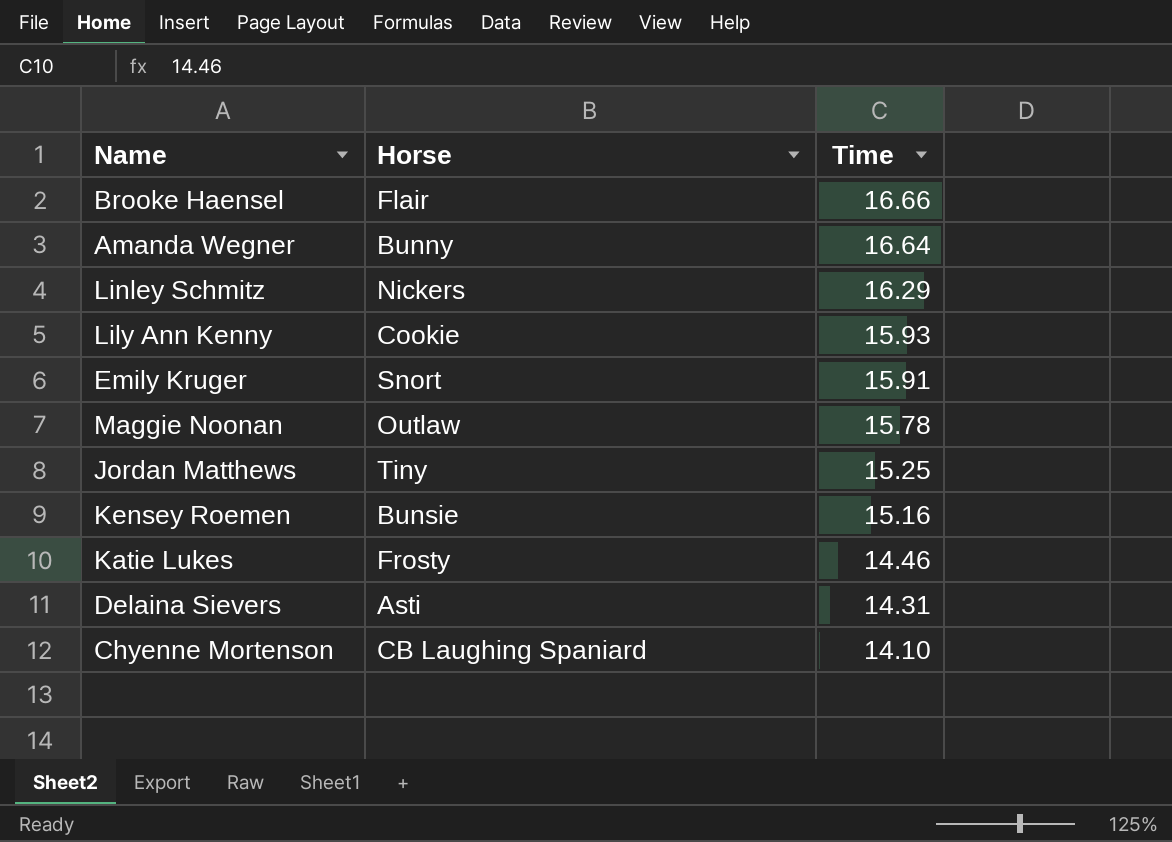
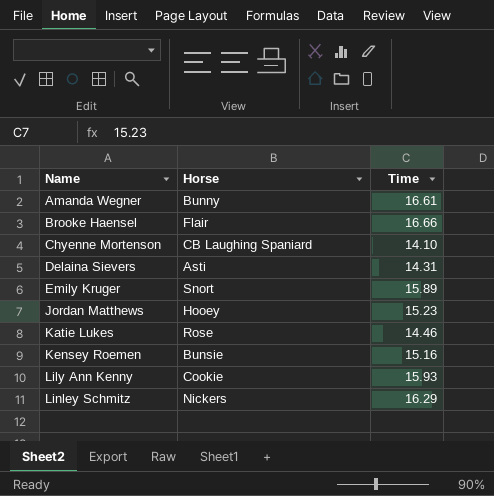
row order: Time descending -> Name ascending
row Maggie Noonan: Outlaw | 15.78 -> none
Amanda Wegner | Time: 16.64 -> 16.61
Emily Kruger | Time: 15.91 -> 15.89
Jordan Matthews | Horse: Tiny -> Hooey
Jordan Matthews | Time: 15.25 -> 15.23
Katie Lukes | Horse: Frosty -> Rose

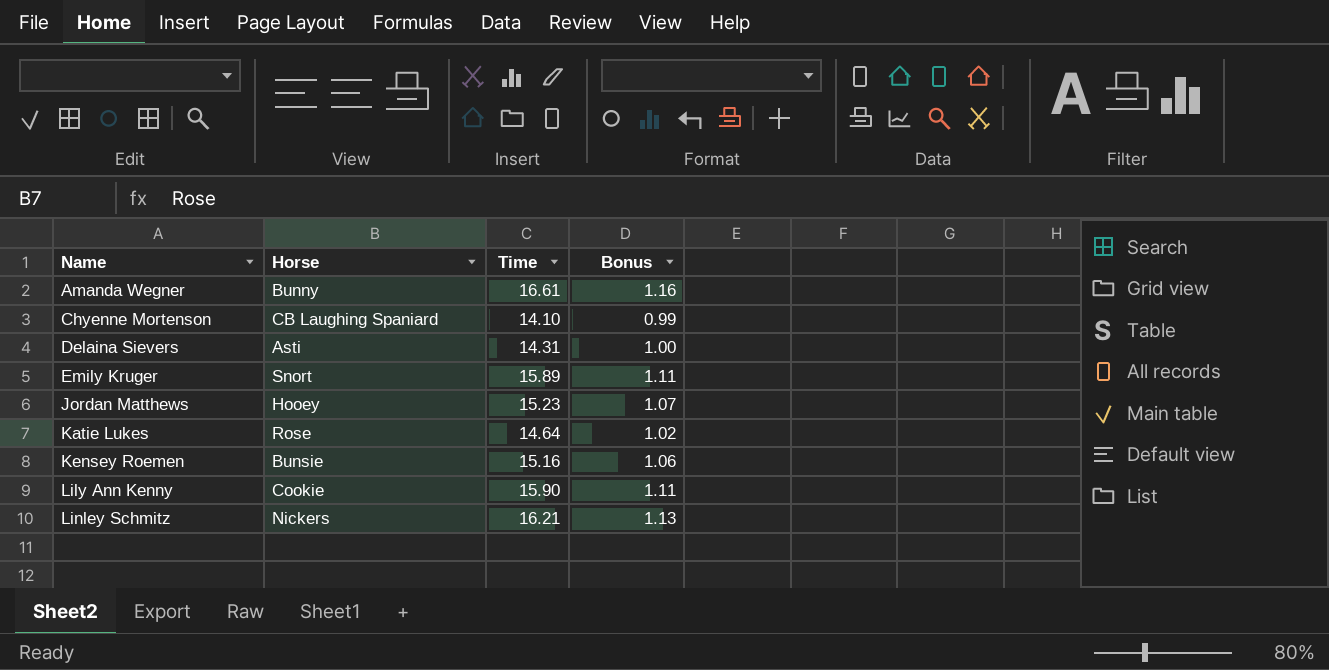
column Bonus | formula: none -> [Time] * 0.07
row Brooke Haensel: Flair | 16.66 -> none
Katie Lukes | Time: 14.46 -> 14.64
Lily Ann Kenny | Time: 15.93 -> 15.90
Linley Schmitz | Time: 16.29 -> 16.21

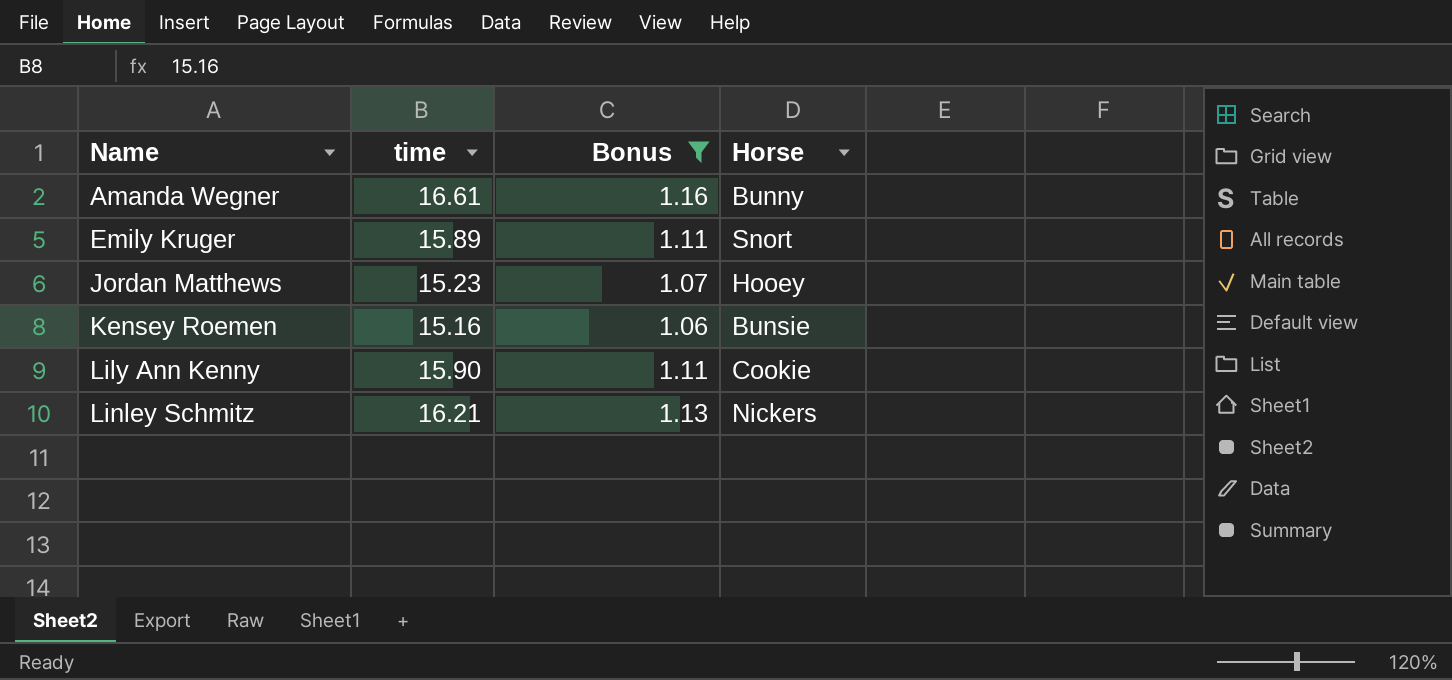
filter: none -> Bonus >= 1.06
column name: Time -> time
column Horse | position: 2 -> 4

### Your instructions
Set down the records above exactly as written, beginning with the first line and ending with the line that contains "row Brooke Haensel: Flair | 16.66 -> none", and do not include pictures.

### Answer to this problem
row order: Time descending -> Name ascending
row Maggie Noonan: Outlaw | 15.78 -> none
Amanda Wegner | Time: 16.64 -> 16.61
Emily Kruger | Time: 15.91 -> 15.89
Jordan Matthews | Horse: Tiny -> Hooey
Jordan Matthews | Time: 15.25 -> 15.23
Katie Lukes | Horse: Frosty -> Rose

column Bonus | formula: none -> [Time] * 0.07
row Brooke Haensel: Flair | 16.66 -> none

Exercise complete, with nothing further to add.